In the last 2 weeks I’ve devoured Papa’s Place, A Nail In A Sure Place, Jan’s Welcome Song, and am currently reading my way through Lena. (All God’s Children Got Robes showed up in my mailbox this morning.) These are captivating stories of real Christian life with the joys and struggles of those who wished to live for Jesus. Margaret tells a good story but she doesn’t sugar coat the fact that Christian life isn’t always easy. While it may not be easy,  it can be very rewarding if we have the proper perspective.

So what do I really have to confess? That in all the misplaced thoughts, fatigue and blender brain, I forgot what waiting on God, serving others and the simple joy of scrubbing the floor is all about. I lost my perspective.

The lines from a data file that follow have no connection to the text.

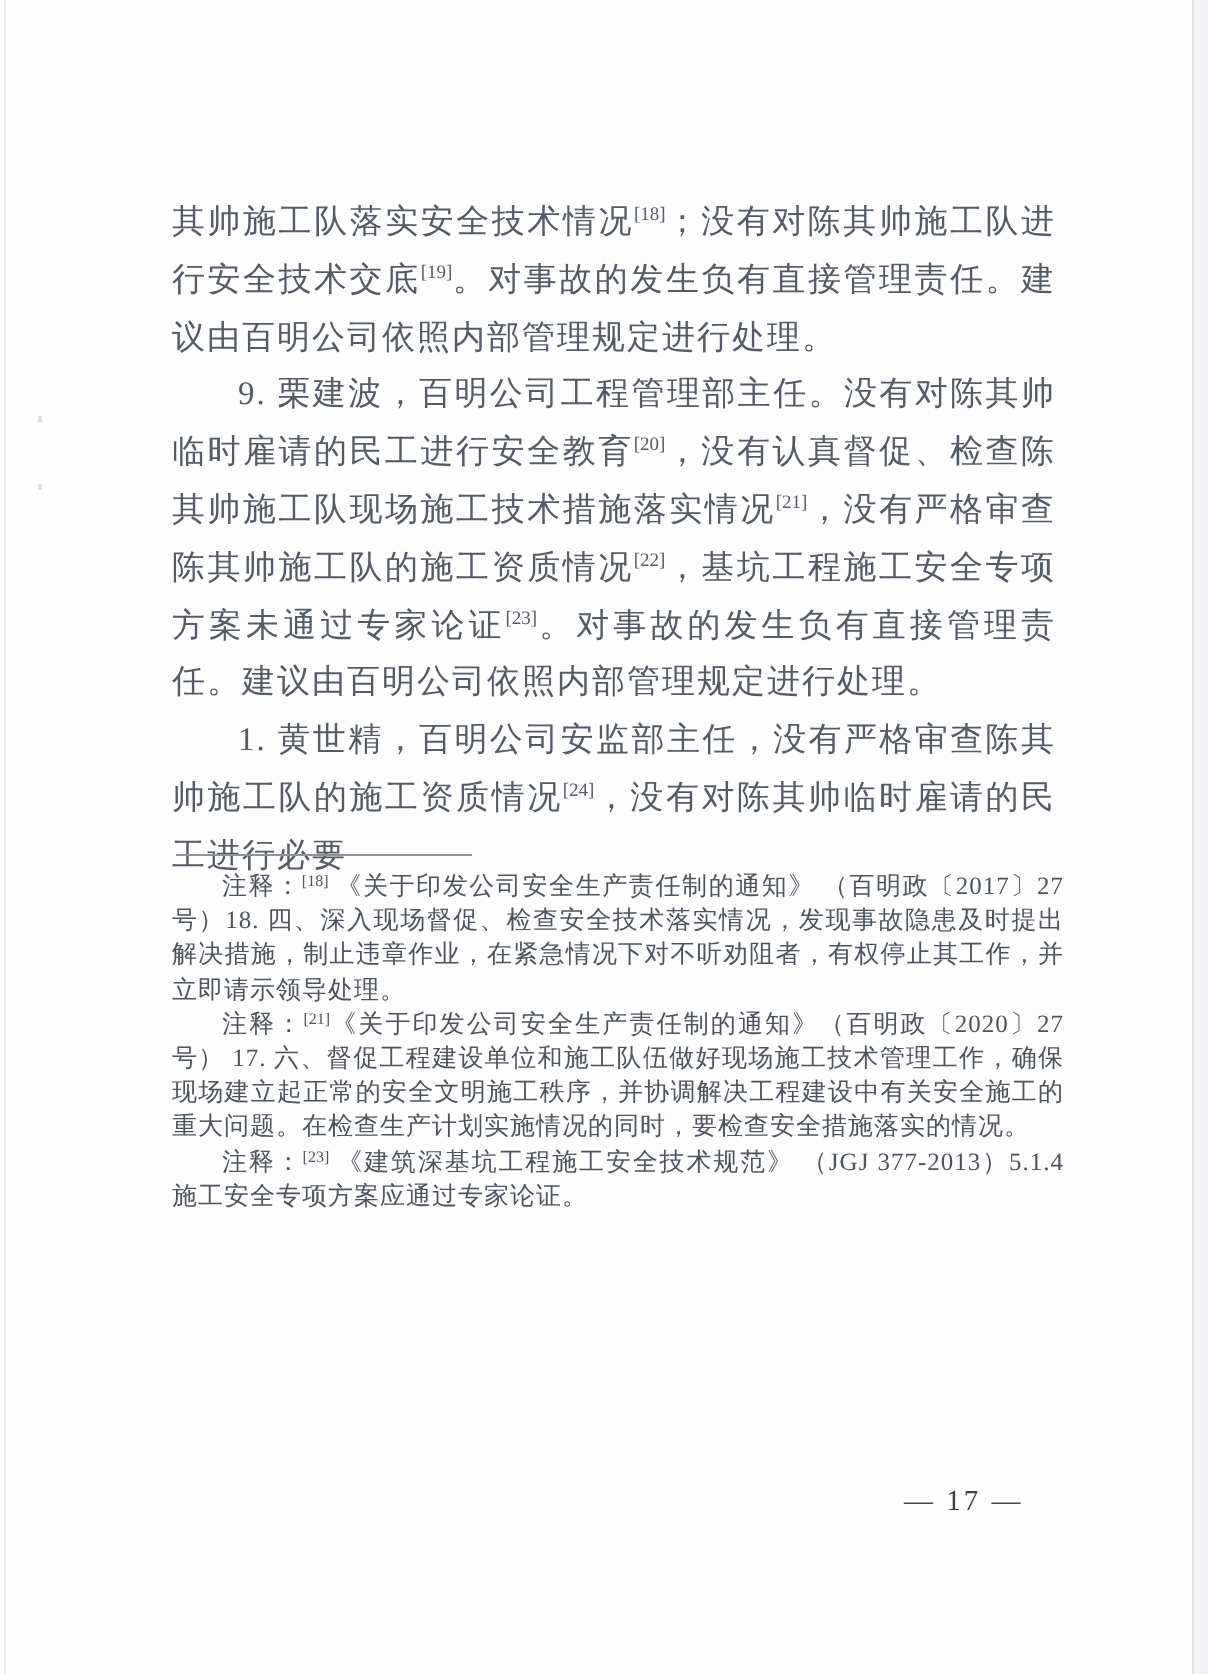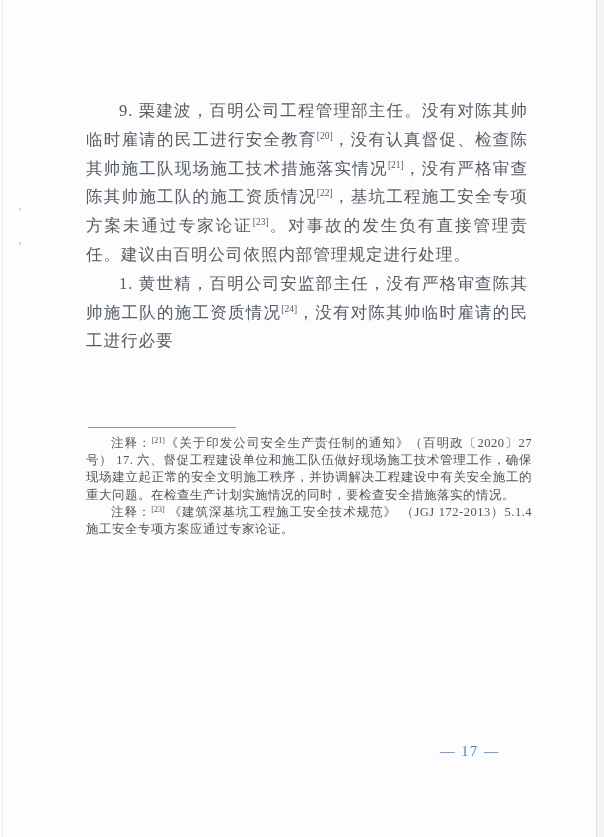--- a/index.html
+++ b/index.html
@@ -70,6 +70,7 @@
 <div class="speck s2"></div>
 
 <div class="body-text">
+  <p><span>其帅施工队落实安全技术情况</span><sup>[18]</sup><span>；没有对陈其帅施工队进行安全技术交底</span><sup>[19]</sup><span>。对事故的发生负有直接管理责任。建议由百明公司依照内部管理规定进行处理。</span></p>
   <p class="indent"><span>9. 栗建波，百明公司工程管理部主任。没有对陈其帅临时雇请的民工进行安全教育</span><sup>[20]</sup><span>，没有认真督促、检查陈其帅施工队现场施工技术措施落实情况</span><sup>[21]</sup><span>，没有严格审查陈其帅施工队的施工资质情况</span><sup>[22]</sup><span>，基坑工程施工安全专项方案未通过专家论证</span><sup>[23]</sup><span>。对事故的发生负有直接管理责任。建议由百明公司依照内部管理规定进行处理。</span></p>
   <p class="indent"><span>1. 黄世精，百明公司安监部主任，没有严格审查陈其帅施工队的施工资质情况</span><sup>[24]</sup><span>，没有对陈其帅临时雇请的民工进行必要</span></p>
 </div>

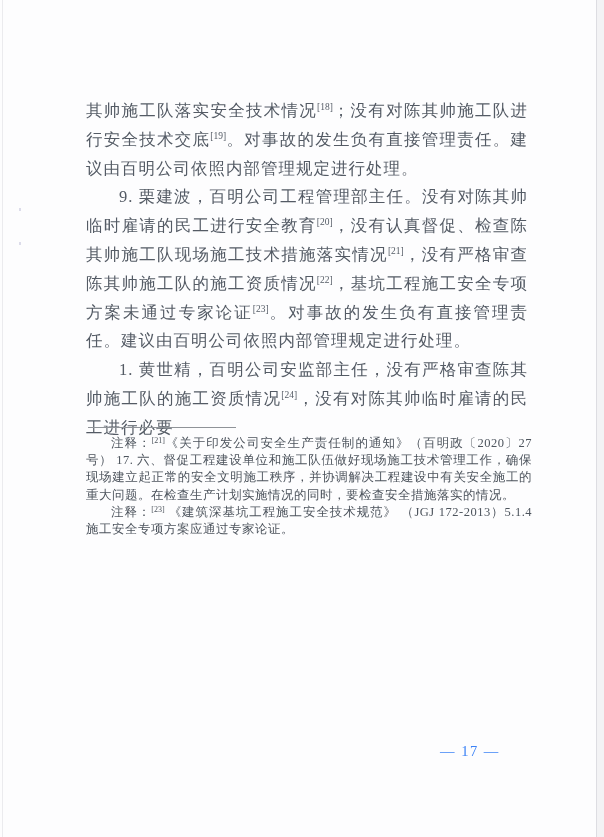--- a/index.html
+++ b/index.html
@@ -77,6 +77,7 @@
 
 <div class="footnotes">
   <div class="fn-separator"></div>
+  <p><span>注释：</span><sup>[18]</sup><span> 《关于印发公司安全生产责任制的通知》 （百明政〔2017〕27 号）18. 四、深入现场督促、检查安全技术落实情况，发现事故隐患及时提出解决措施，制止违章作业，在紧急情况下对不听劝阻者，有权停止其工作，并立即请示领导处理。</span></p>
   <p><span>注释：</span><sup>[21]</sup><span>《关于印发公司安全生产责任制的通知》（百明政〔2020〕27 号） 17. 六、督促工程建设单位和施工队伍做好现场施工技术管理工作，确保现场建立起正常的安全文明施工秩序，并协调解决工程建设中有关安全施工的重大问题。在检查生产计划实施情况的同时，要检查安全措施落实的情况。</span></p>
   <p><span>注释：</span><sup>[23]</sup><span> 《建筑深基坑工程施工安全技术规范》 （JGJ 172-2013）5.1.4  施工安全专项方案应通过专家论证。</span></p>
 </div>

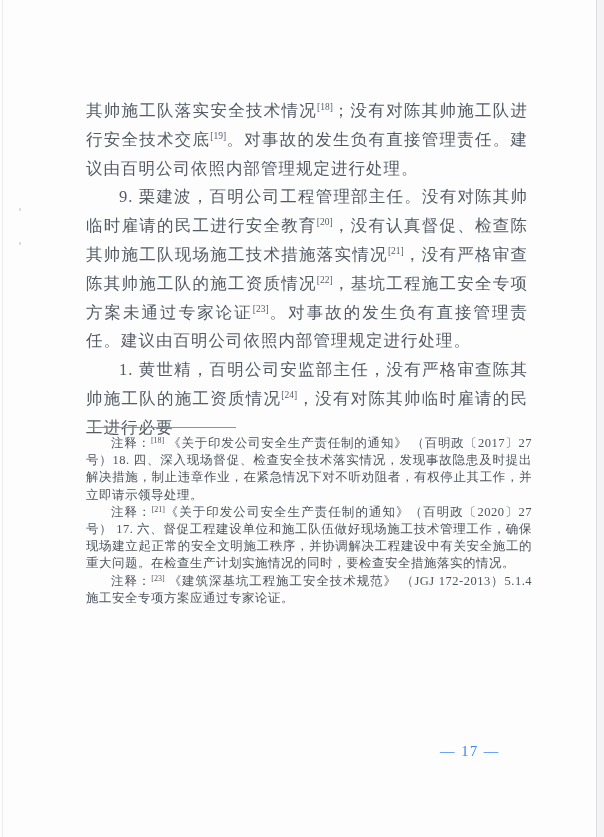--- a/index.html
+++ b/index.html
@@ -79,7 +79,7 @@
   <div class="fn-separator"></div>
   <p><span>注释：</span><sup>[18]</sup><span> 《关于印发公司安全生产责任制的通知》 （百明政〔2017〕27 号）18. 四、深入现场督促、检查安全技术落实情况，发现事故隐患及时提出解决措施，制止违章作业，在紧急情况下对不听劝阻者，有权停止其工作，并立即请示领导处理。</span></p>
   <p><span>注释：</span><sup>[21]</sup><span>《关于印发公司安全生产责任制的通知》（百明政〔2020〕27 号） 17. 六、督促工程建设单位和施工队伍做好现场施工技术管理工作，确保现场建立起正常的安全文明施工秩序，并协调解决工程建设中有关安全施工的重大问题。在检查生产计划实施情况的同时，要检查安全措施落实的情况。</span></p>
-  <p><span>注释：</span><sup>[23]</sup><span> 《建筑深基坑工程施工安全技术规范》 （JGJ 172-2013）5.1.4  施工安全专项方案应通过专家论证。</span></p>
+  <p><span>注释：</span><sup>[23]</sup><span> 《建筑深基坑工程施工安全技术规范》 （JGJ 377-2013）5.1.4  施工安全专项方案应通过专家论证。</span></p>
 </div>
 
 <div class="page-number">— 17 —</div>

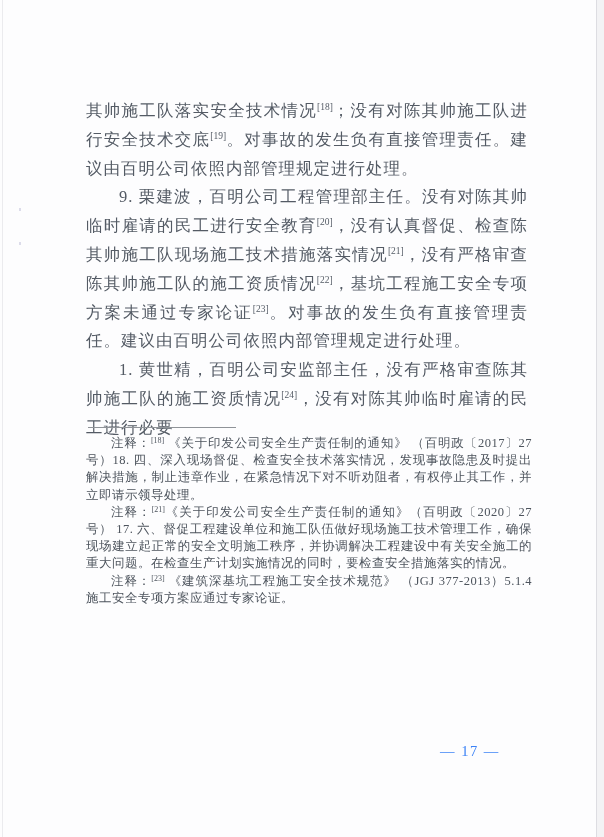--- a/index.html
+++ b/index.html
@@ -56,8 +56,8 @@
   }
 
   .page-number {
-    position: absolute; left: 440px; top: 743px;
-    font-size: 14.5px; color: #3b82f6; letter-spacing: 1.5px;
+    position: absolute; left: 452px; top: 743px;
+    font-size: 14.5px; color: #404040; letter-spacing: 1.5px;
     font-family: "Liberation Serif", "DejaVu Serif", serif;
   }
 </style>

Realizing the loss has been a breath of fresh air. It’s not that I haven’t been praying or doing devotions or Bible study like a “good Christian” or even that I’m mad at God. In the haze and my physical pain and discouragement over another huge trial right after 2 others, I just forgot. And to be fair, it’s complicated. It’s not all spiritual. There is a very real physical component involved.

But all is ok. God is on his throne. I am still me and I’m still being transformed by the renewing of my mind. I’m becoming Janel. I just never expected it to be quite like this.